Two bills deal with firearms. HB1577 would exempt sales of new and used firearms from sales taxes while HB2040 would authorize a tax credit to offset amounts paid in sales tax on gun safety mechanisms.
There are 16 bills addressing property taxes. A theme running through many of the bills is to freeze or reduce property tax burdens for senior citizens and service-disabled veterans.
HJR66 would ask Missouri voters to approve a constitutional amendment to prevent increases in property taxes on the primary residence of anyone 70 years or older, provided they haven’t had enough income to file state income taxes for the previous three years. HRJ72 will ask voters to approve a constitutional amendment to exempt any military veteran with a full service-connected disability to be exempt from paying property taxes on their homes.
Six bills deal with sales taxes on food or tax credits for urban farms.

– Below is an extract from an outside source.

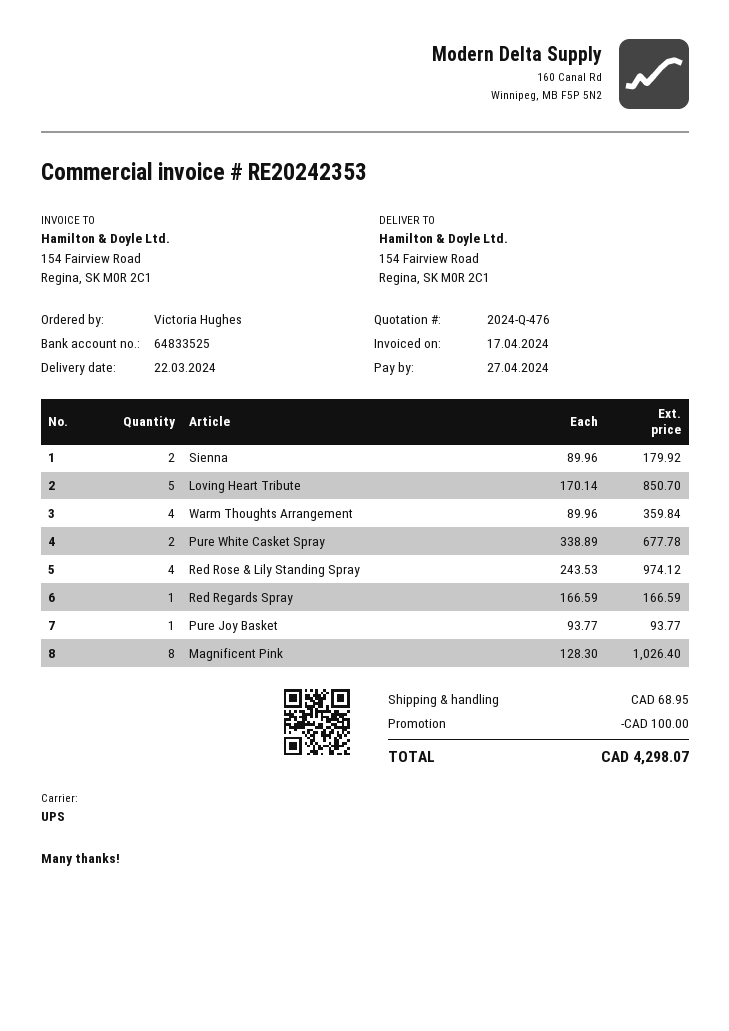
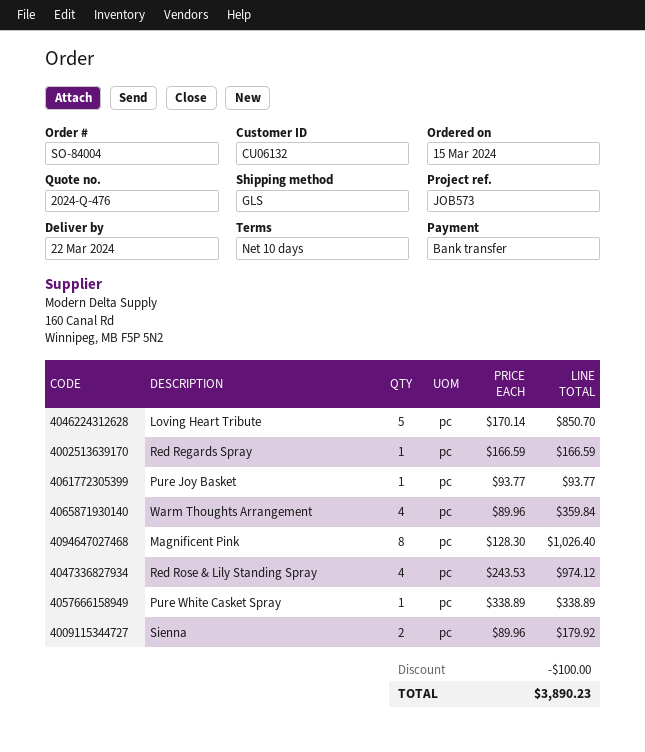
shipping method: UPS -> GLS
Pure White Casket Spray: 2 x 338.89 = 677.78 -> 1 x 338.89 = 338.89
shipping: 68.95 -> none
total: 4298.07 -> 3890.23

HB1779 would repeal the sales tax on food and replace the lost revenue with a new estate tax. HB1817 would end local sales taxes on the retail sale of food while HB1992 would end all taxes on the retail sale of food.
Two bills deal with sales tax for household items. HB1679 would end sales taxes on diapers and HB1971 would level the retail sales tax of diapers and feminine hygiene products to the same rate as taxes on the retail sale of food.
Urban farms must be in a food desert to claim tax credits in three bills (HB1570, HB1919 and HB2020). Food deserts are defined as a census tract with a poverty rate of at least 20% or a median family income of less than 80% of the statewide average. At least 500 people or 33% of the population must be at least a quarter mile away from a full-service grocery store in an urban area. Urban farms must include community-run gardens. The urban farm tax credit programs contain a sunset clause, stopping them after six years unless reauthorized by the General Assembly.
When you purchase an automobile, HB1733 would put the burden of remitting the sales tax on the dealership where the purchase was made. If the auto loan includes the amount of the sales tax, HB1873 would require the finance companies to remit the sales tax to the department of revenue on the buyer’s behalf.